Hostias, ya está aquí otra vez el pesado del Mike Oldfield y, ya habiendo agotado todas las maneras de interpretar las dichosas campanas tubulares, ahora ataca con una segunda parte de aquel tostón llamado Ommadawn. ¿A qué mucho de vosotros se os ha pasado por la cabeza algo similar?. Pero amigos, Oldfield es un tipo tocado por una varita mágica desde su tierna infancia y más de uno ha flipado en colores con su Tubular Bells. Y oigan por favor, es un tipo que ha tocado con Robert Wyatt, Kevin Ayers y lo más granado del sonido Canterbury, que toca tantos instrumentos que no tendría suficiente espacio para enumerarlos, y que para más inri lanzó una primera obra que se convirtió en el santo grial para muchos y que además sirvió con sus ventas a poner los cimientos del imperio Virgin.
Pues que queréis que os diga, un tipo así merece que se le preste atención a todo lo que salga bajo su nombre; también es verdad que muchas veces se puso un poco tedioso con sus discos y que perdió el norte más de una vez, pero Ommadawn es y sigue siendo un disco magnifico, y cuando el bueno de Mike preguntó través de las redes sociales a sus fans en octubre de 2015 que deseaban, el público le pidió una vuelta a sus orígenes. Un retorno de Oldfield el orfebre, el mago.
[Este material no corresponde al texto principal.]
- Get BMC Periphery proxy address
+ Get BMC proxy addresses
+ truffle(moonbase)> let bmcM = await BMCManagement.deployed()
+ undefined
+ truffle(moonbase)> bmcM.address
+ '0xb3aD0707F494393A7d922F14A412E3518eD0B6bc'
Dos piezas que componen el álbum,Return To Ommadawn: «Parts I & II” sin más complicaciones, al igual que aquel “Ommadawn” de 1975 donde se entremezclaban sonidos del mundo con la música Celta, aquí pasa algo similar y desde las primeras notas se reconoce la firma de Oldfield. Las precisas mezclas de aires y melodías se entrelazan tejiendo un mapa sonoro encantado y ensoñador. Desde el primer instante se te dibuja una sonrisa al volver a escuchar al Oldfield de antaño, ese que factura una música emotiva con cierto aire de tristeza y melancolía.
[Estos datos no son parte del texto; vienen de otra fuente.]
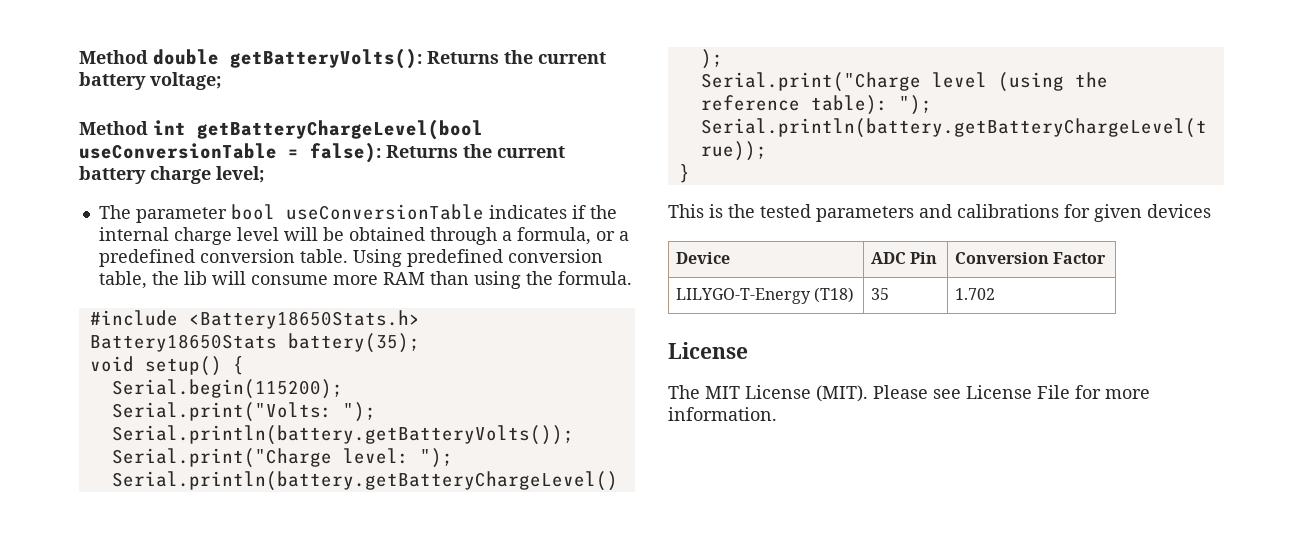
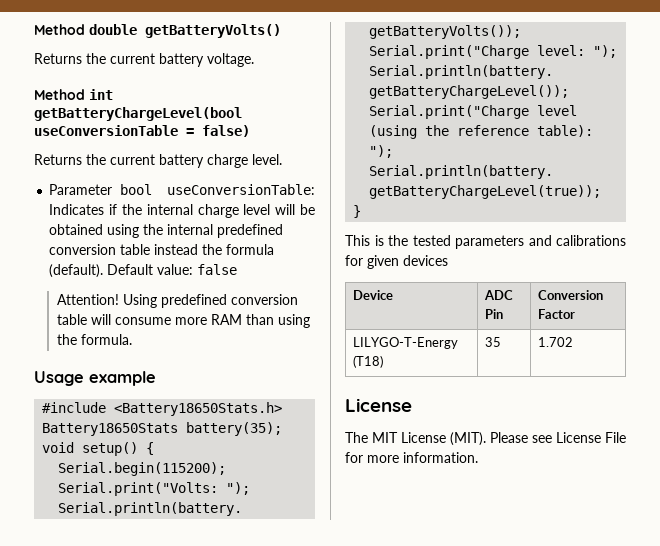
- Method double getBatteryVolts(): Returns the current battery voltage;
+ Method double getBatteryVolts()
+ Returns the current battery voltage.
- Method int getBatteryChargeLevel(bool useConversionTable = false): Returns the current battery charge level;
- The parameter bool useConversionTable indicates if the internal charge level will be obtained through a formula, or a predefined conversion table. Using predefined conversion table, the lib will consume more RAM than using the formula.
+ Method int getBatteryChargeLevel(bool useConversionTable = false)
+ Returns the current battery charge level.
+ Parameter bool useConversionTable: Indicates if the internal charge level will be obtained using the internal predefined conversion table instead the formula (default). Default value: false
+ Attention! Using predefined conversion table will consume more RAM than using the formula.
+ Usage example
Evidentemente, como debe ser, todos los instrumentos son interpretados por Mike Oldfield, desde la guitarra hasta el Bodhrán un típico tambor Irlandés. Un sinfín de instrumentos y cachivaches para gestar un trabajo magnifico y merecedor de escuchas atentas y relajadas. Con un sonido de increíble pureza, Oldfield vuelve a recurrir a sonidos del mundo y por momentos podemos sentir el calor de África gracias a unos tambores africanos, o sobrevolar Asia y Sudamérica tomando pinceladas de su música tradicional. Aunque es su guitarra la estrella en todo el disco, reconocible y personal como solo los grandes saben, Omadawn es seguramente uno de sus mejores trabajos y uno a los que los fans le tienen más cariño.
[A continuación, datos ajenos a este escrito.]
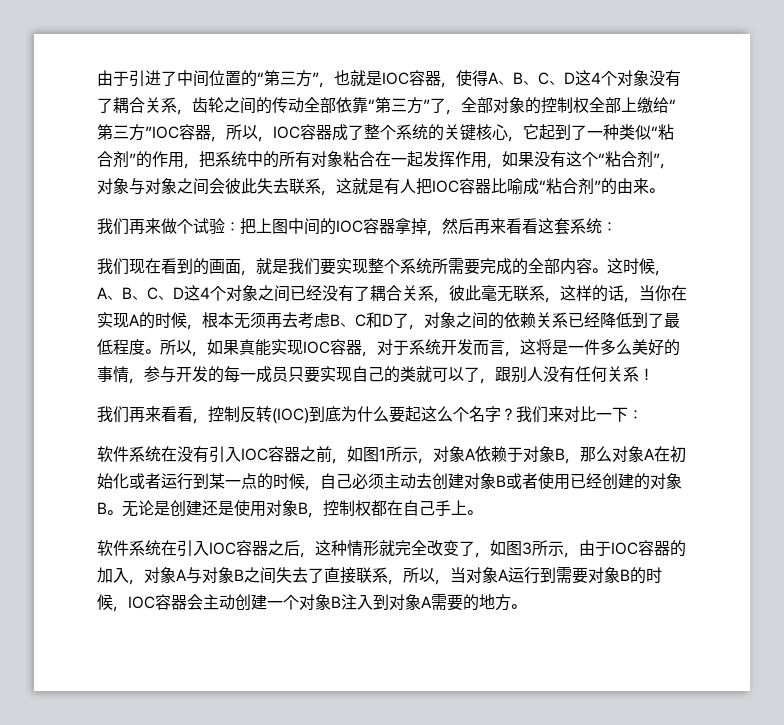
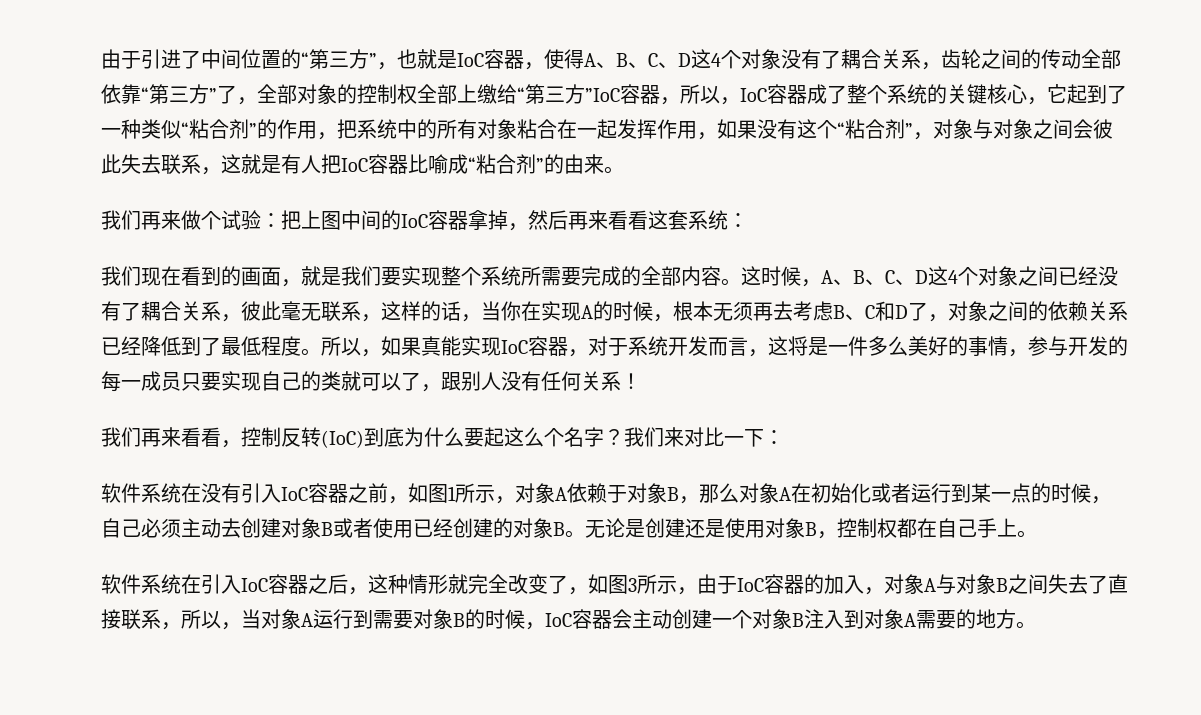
- 由于引进了中间位置的“第三方”，也就是IOC容器，使得A、B、C、D这4个对象没有了耦合关系，齿轮之间的传动全部依靠“第三方”了，全部对象的控制权全部上缴给“第三方”IOC容器，所以，IOC容器成了整个系统的关键核心，它起到了一种类似“粘合剂”的作用，把系统中的所有对象粘合在一起发挥作用，如果没有这个“粘合剂”，对象与对象之间会彼此失去联系，这就是有人把IOC容器比喻成“粘合剂”的由来。
+ 由于引进了中间位置的“第三方”，也就是IoC容器，使得A、B、C、D这4个对象没有了耦合关系，齿轮之间的传动全部依靠“第三方”了，全部对象的控制权全部上缴给“第三方”IoC容器，所以，IoC容器成了整个系统的关键核心，它起到了一种类似“粘合剂”的作用，把系统中的所有对象粘合在一起发挥作用，如果没有这个“粘合剂”，对象与对象之间会彼此失去联系，这就是有人把IoC容器比喻成“粘合剂”的由来。
- 我们再来做个试验：把上图中间的IOC容器拿掉，然后再来看看这套系统：
+ 我们再来做个试验：把上图中间的IoC容器拿掉，然后再来看看这套系统：
- 所以，如果真能实现IOC容器，对于系统开发而言，这将是一件多么美好的事情，参与开发的每一成员只要实现自己的类就可以了，跟别人没有任何关系！
+ 所以，如果真能实现IoC容器，对于系统开发而言，这将是一件多么美好的事情，参与开发的每一成员只要实现自己的类就可以了，跟别人没有任何关系！
- 我们再来看看，控制反转(IOC)到底为什么要起这么个名字？
+ 我们再来看看，控制反转(IoC)到底为什么要起这么个名字？
- 软件系统在没有引入IOC容器之前，如图1所示，对象A依赖于对象B，那么对象A在初始化或者运行到某一点的时候，自己必须主动去创建对象B或者使用已经创建的对象B。
+ 软件系统在没有引入IoC容器之前，如图1所示，对象A依赖于对象B，那么对象A在初始化或者运行到某一点的时候，自己必须主动去创建对象B或者使用已经创建的对象B。
- 软件系统在引入IOC容器之后，这种情形就完全改变了，如图3所示，由于IOC容器的加入，对象A与对象B之间失去了直接联系，所以，当对象A运行到需要对象B的时候，IOC容器会主动创建一个对象B注入到对象A需要的地方。
+ 软件系统在引入IoC容器之后，这种情形就完全改变了，如图3所示，由于IoC容器的加入，对象A与对象B之间失去了直接联系，所以，当对象A运行到需要对象B的时候，IoC容器会主动创建一个对象B注入到对象A需要的地方。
El titular este nuevo trabajo como Return to Ommadawn tuvo una gran expectación entre sus seguidores y fue un reto peligroso para Oldfield ya que no se le perdonaría utilizar el nombre de “Ommadawn” en balde. Ahora la duda ha desaparecido; el músico de Reading sigue teniendo duende y su varita mágica aún conserva ciertos poderes. Aunque el trabajo complacerá a sus seguidores y a los amantes del rock progresivo más sosegado, me parece que en los tiempos que corren va a ser cosa difícil que su música se amplíe a un nuevo público. Pero no olvidemos que este es su vigésimo sexto disco y que Oldfield no necesita más seguidores de los que ya tiene.